▶ [Work to complete]
Where an entry contains a picture, omit the picture and repeat the rest exactly.

▶ [Screenshot and code edit data]
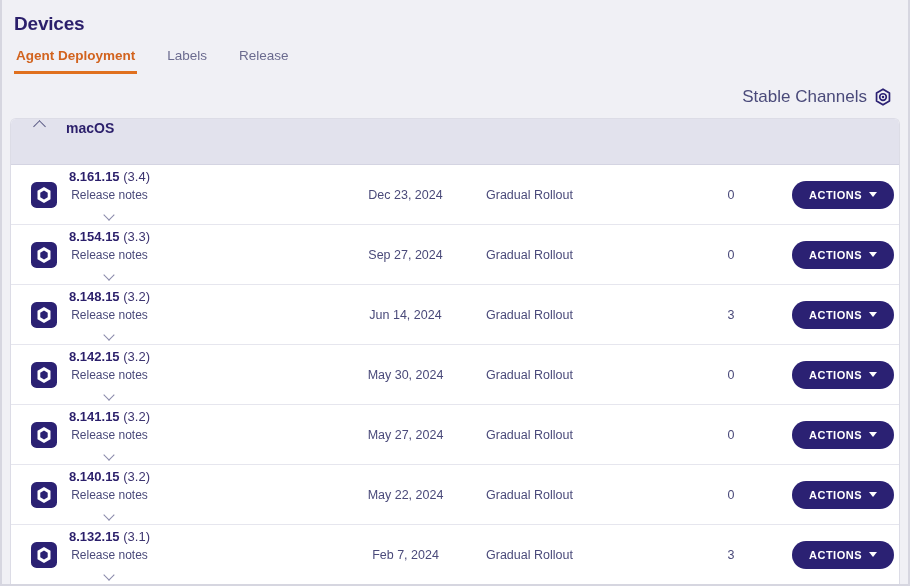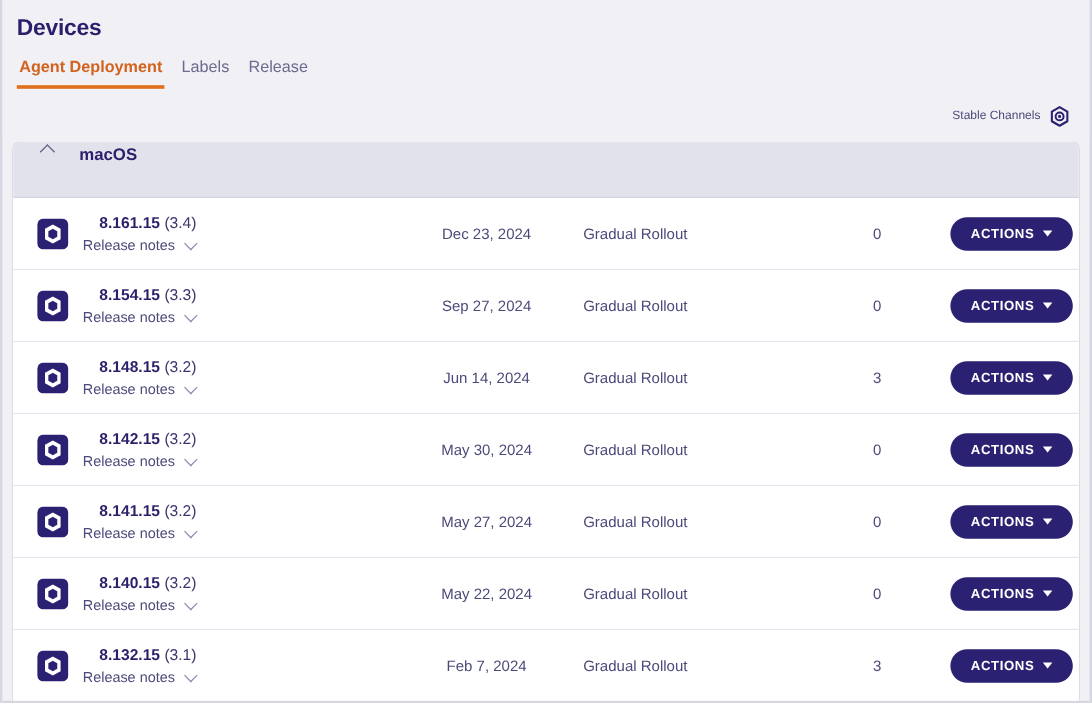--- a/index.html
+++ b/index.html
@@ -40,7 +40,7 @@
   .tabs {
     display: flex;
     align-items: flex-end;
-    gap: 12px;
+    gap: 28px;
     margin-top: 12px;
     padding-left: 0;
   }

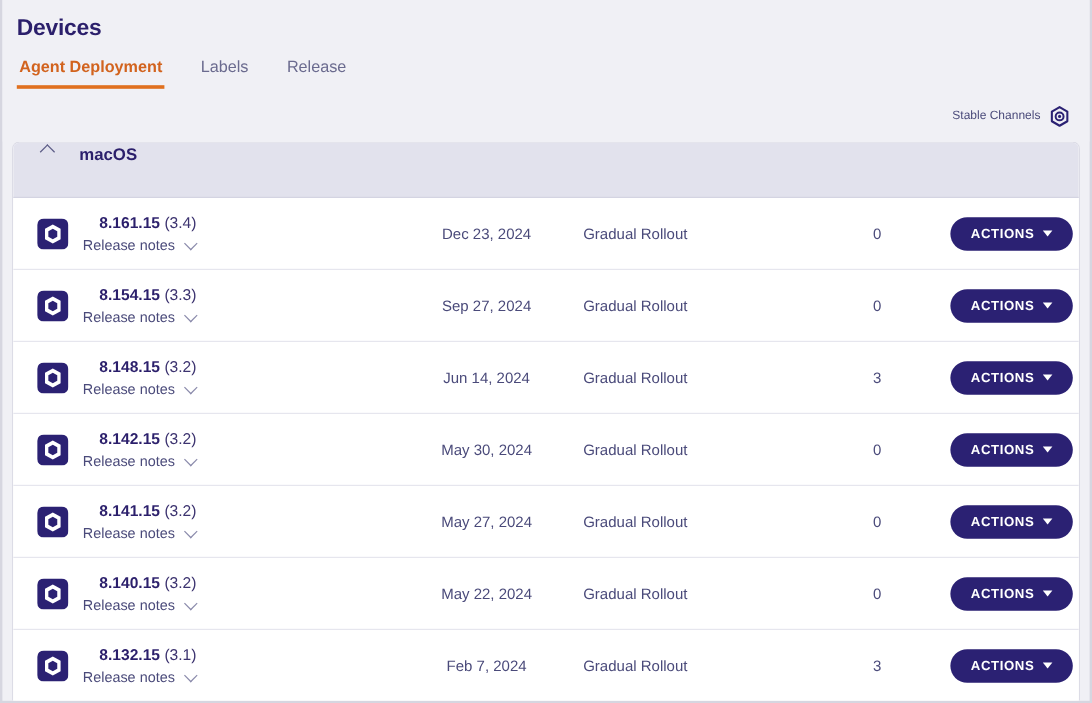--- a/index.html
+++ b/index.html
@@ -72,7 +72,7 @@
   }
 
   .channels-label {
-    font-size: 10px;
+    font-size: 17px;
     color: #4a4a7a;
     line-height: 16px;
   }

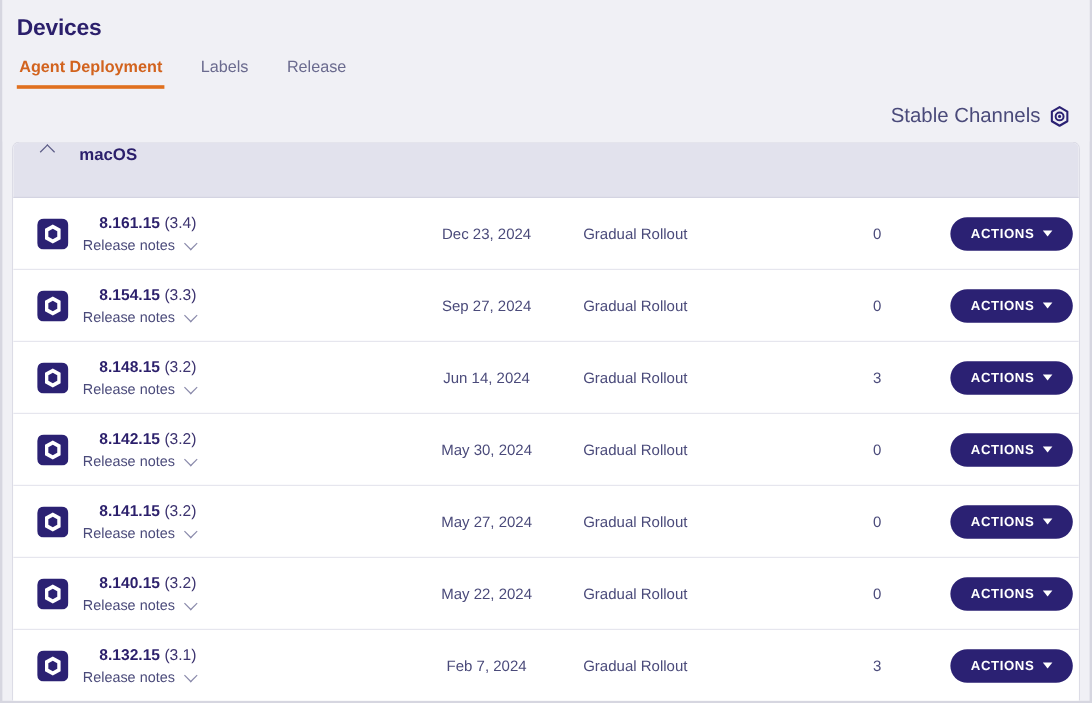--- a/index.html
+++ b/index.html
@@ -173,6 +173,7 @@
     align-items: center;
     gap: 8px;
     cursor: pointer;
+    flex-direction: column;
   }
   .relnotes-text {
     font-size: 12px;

▶ [Answer to the exercise]
--- a/index.html
+++ b/index.html
@@ -40,7 +40,7 @@
   .tabs {
     display: flex;
     align-items: flex-end;
-    gap: 12px;
+    gap: 28px;
     margin-top: 12px;
     padding-left: 0;
   }

--- a/index.html
+++ b/index.html
@@ -72,7 +72,7 @@
   }
 
   .channels-label {
-    font-size: 10px;
+    font-size: 17px;
     color: #4a4a7a;
     line-height: 16px;
   }

--- a/index.html
+++ b/index.html
@@ -173,6 +173,7 @@
     align-items: center;
     gap: 8px;
     cursor: pointer;
+    flex-direction: column;
   }
   .relnotes-text {
     font-size: 12px;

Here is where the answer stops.